» INSTRUCTIONS FOR THE TASK
In the material below, the lines between the one holding "html: <div>注意事项：</div> ->" and the one holding "font-size: 19px ->", inclusive, are to be set down word for word. Pictures stay out.

» EXTRACTED RECORDS
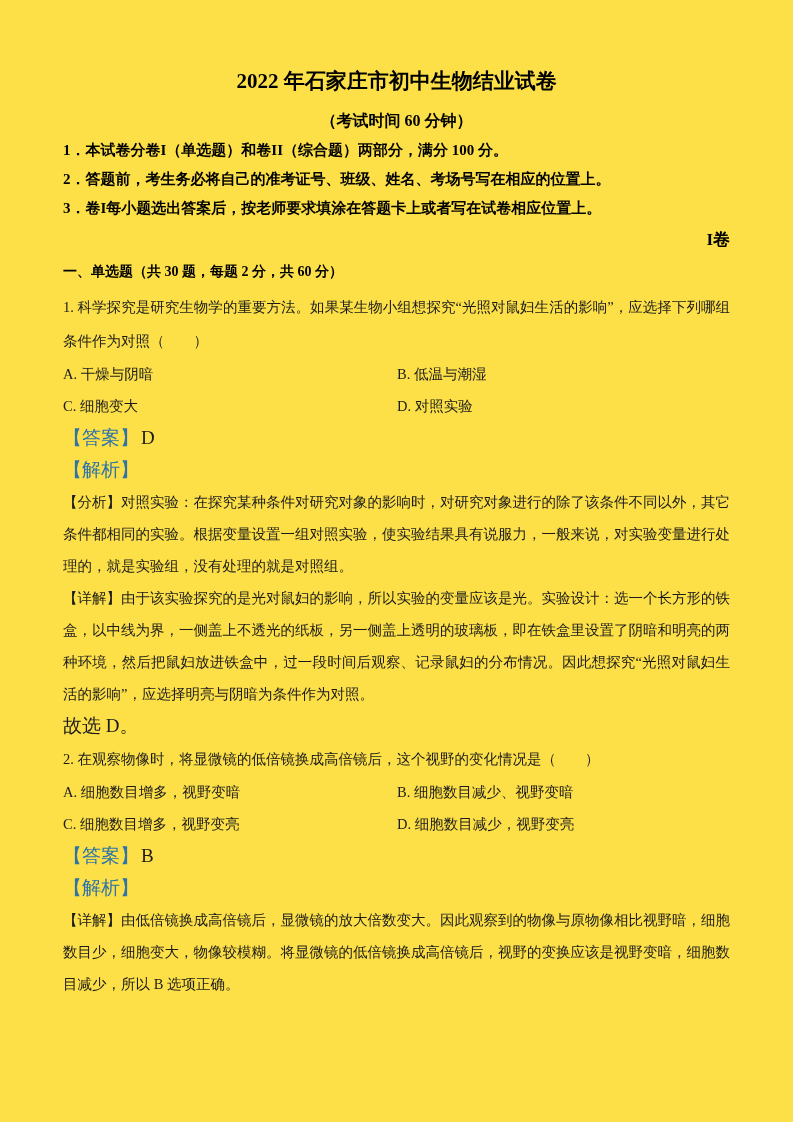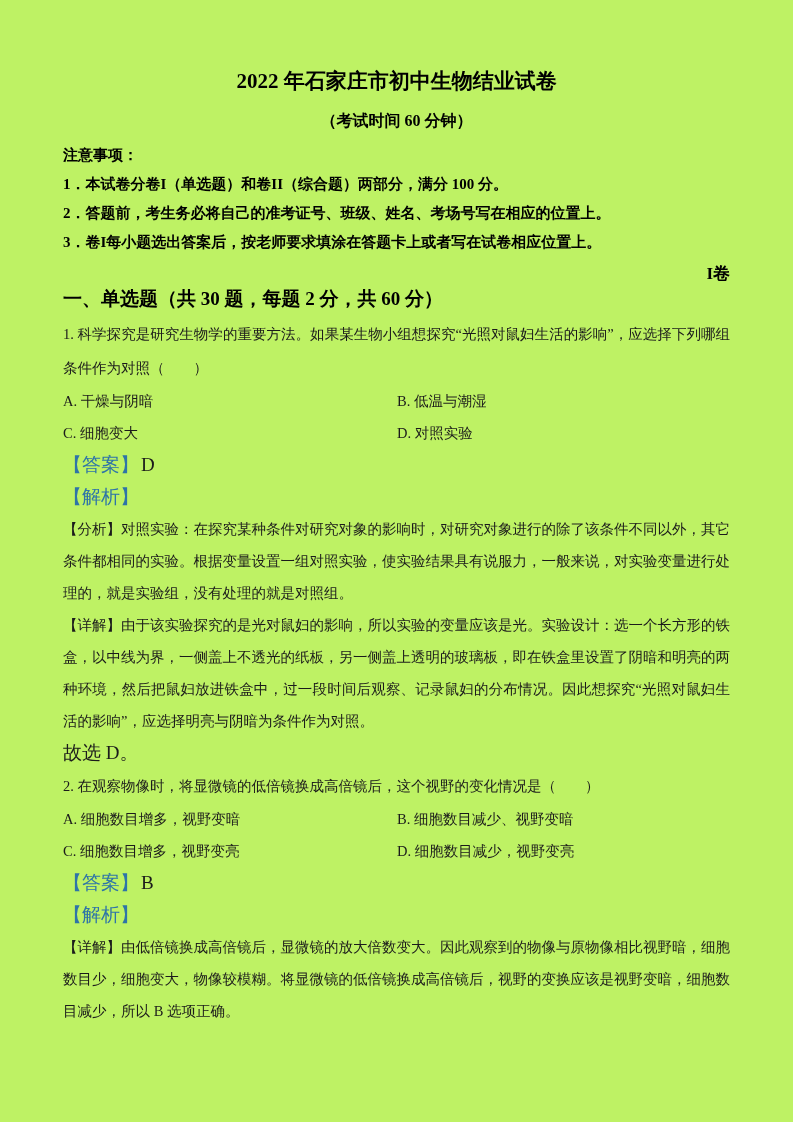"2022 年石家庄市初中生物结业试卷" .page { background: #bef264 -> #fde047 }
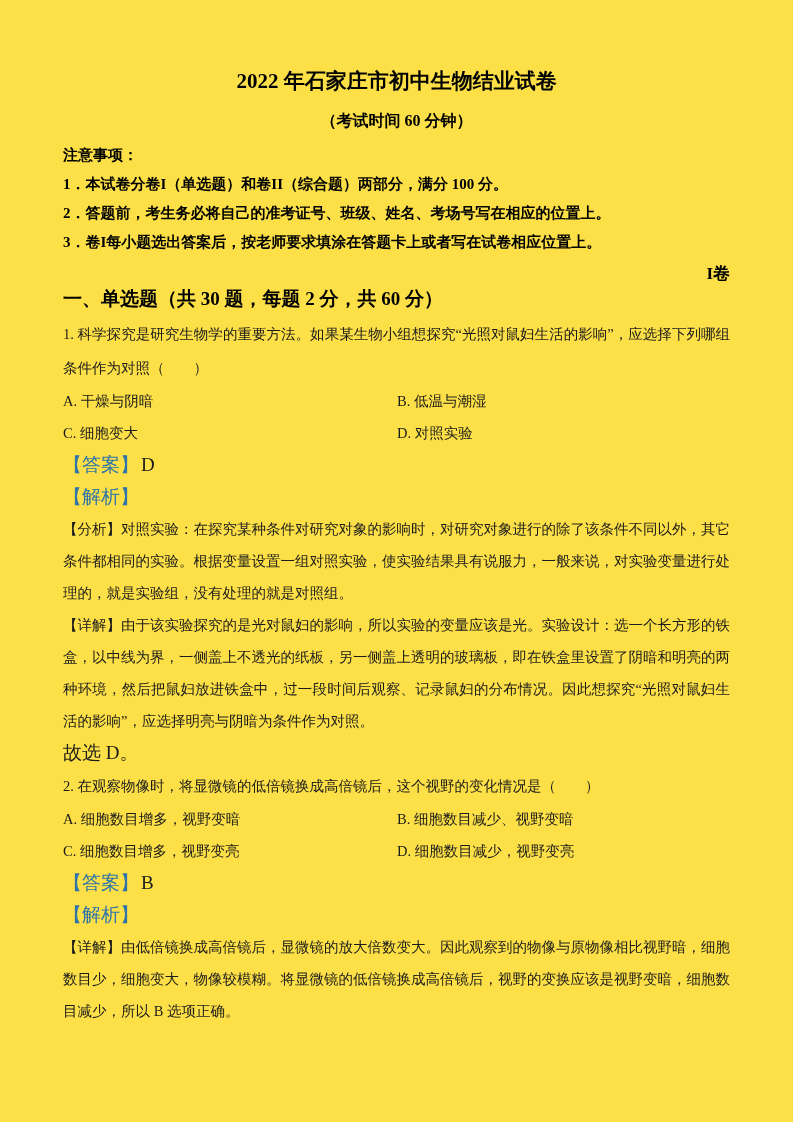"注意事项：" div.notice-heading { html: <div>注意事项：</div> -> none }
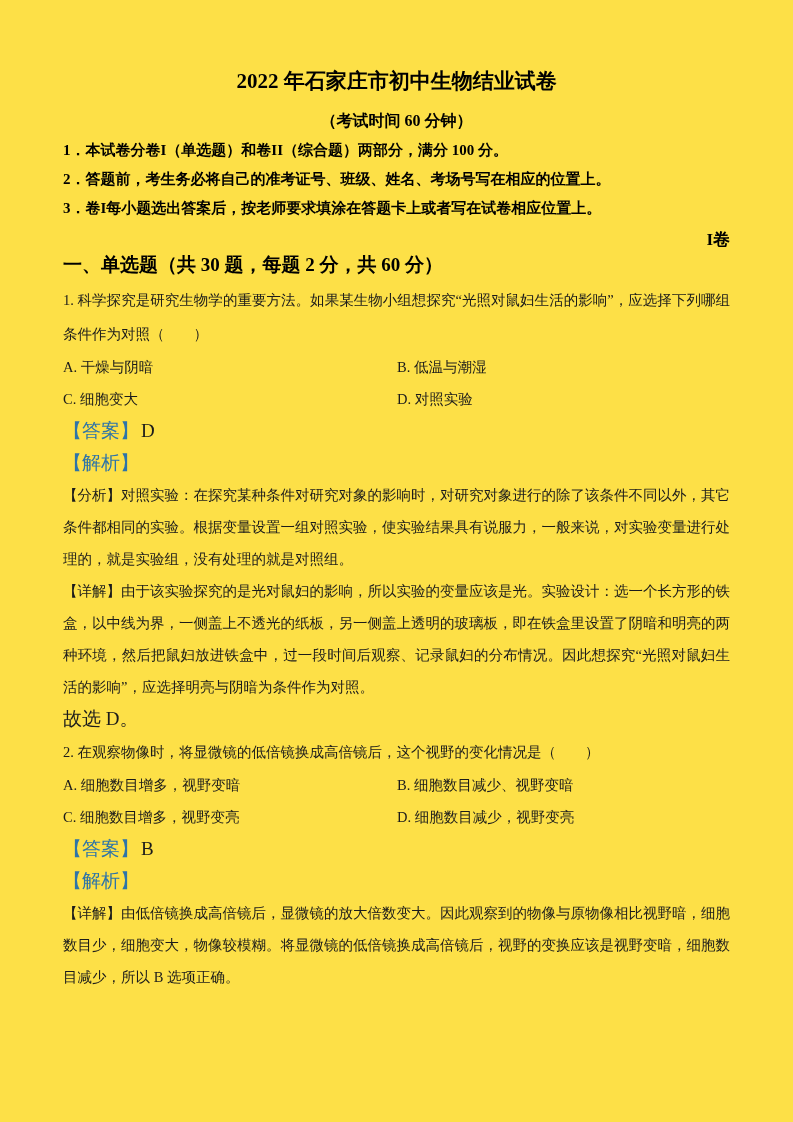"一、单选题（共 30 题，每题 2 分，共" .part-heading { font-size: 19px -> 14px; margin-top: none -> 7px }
--
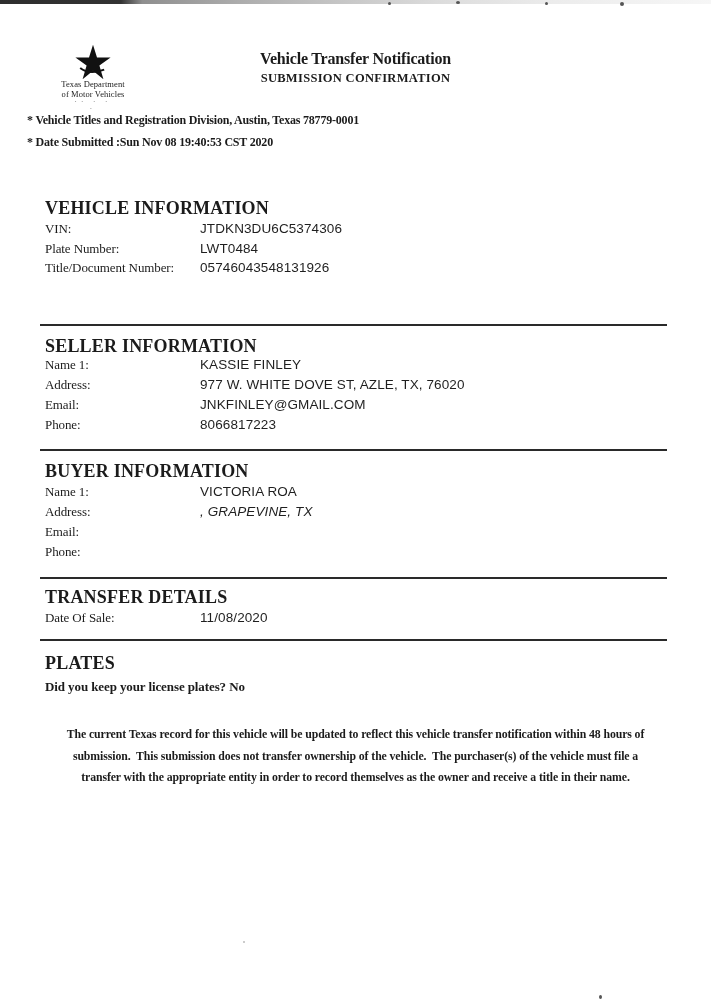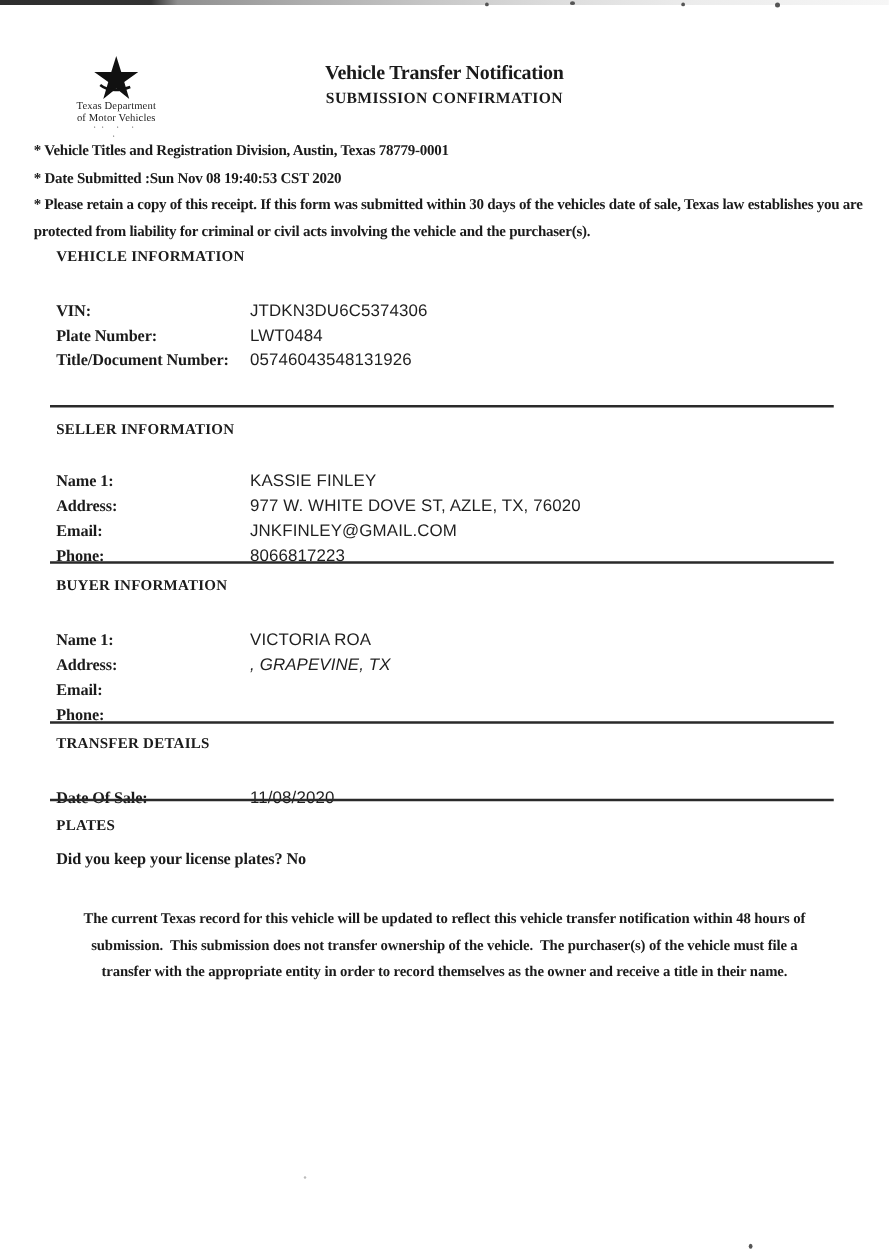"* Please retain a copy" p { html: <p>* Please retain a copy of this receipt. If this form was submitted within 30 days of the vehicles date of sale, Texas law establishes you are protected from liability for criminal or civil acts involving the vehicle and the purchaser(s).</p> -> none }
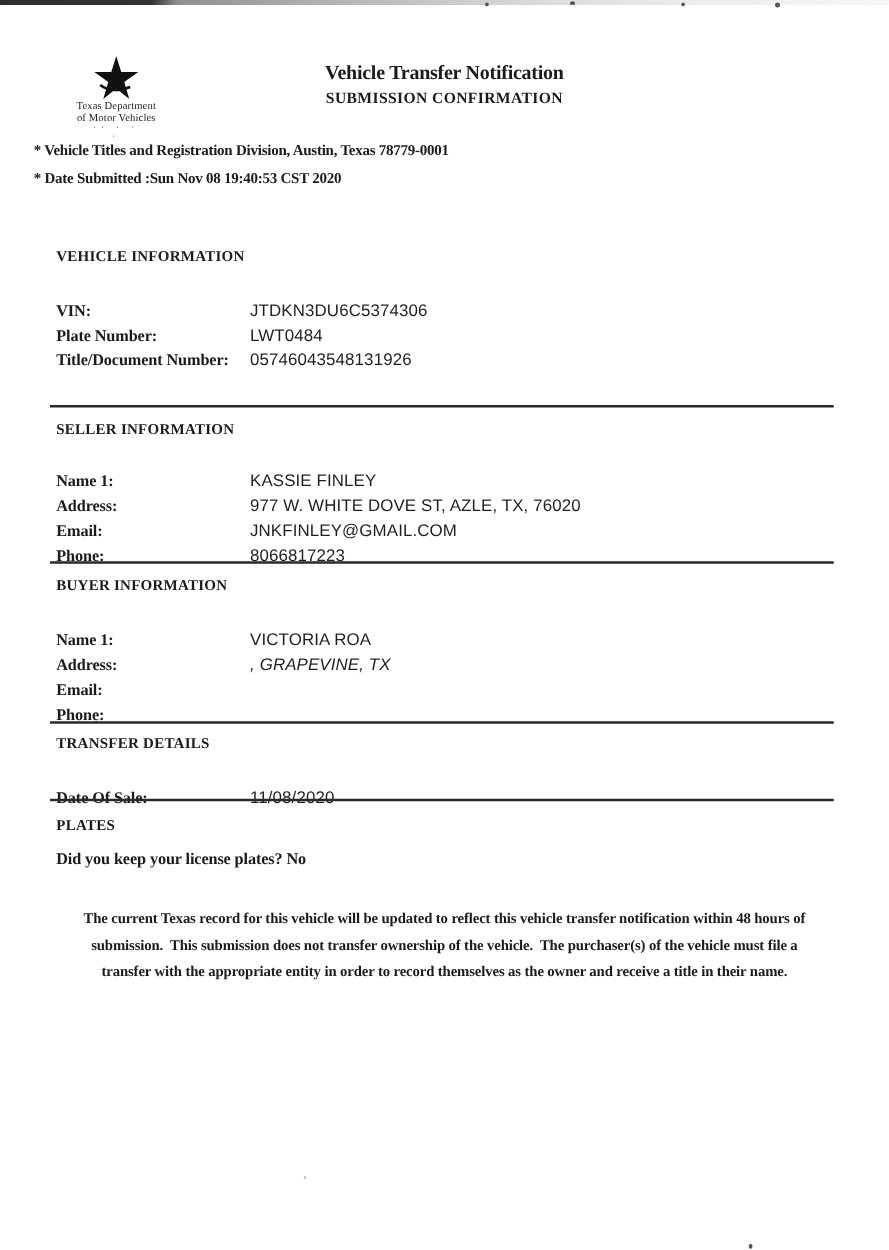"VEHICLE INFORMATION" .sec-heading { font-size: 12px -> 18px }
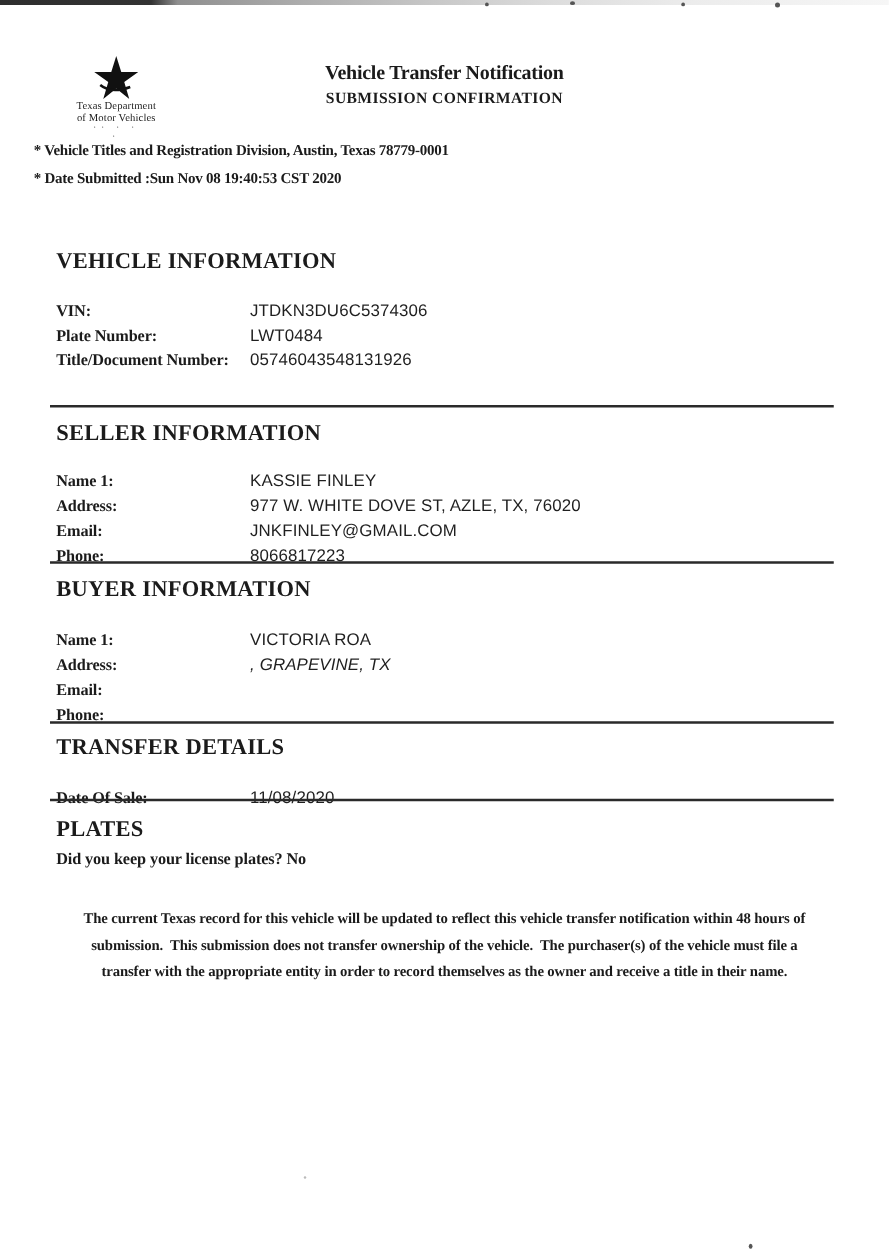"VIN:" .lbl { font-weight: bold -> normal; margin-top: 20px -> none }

» RESPONSE BELOW
"注意事项：" div.notice-heading { html: <div>注意事项：</div> -> none }
"一、单选题（共 30 题，每题 2 分，共" .part-heading { font-size: 19px -> 14px; margin-top: none -> 7px }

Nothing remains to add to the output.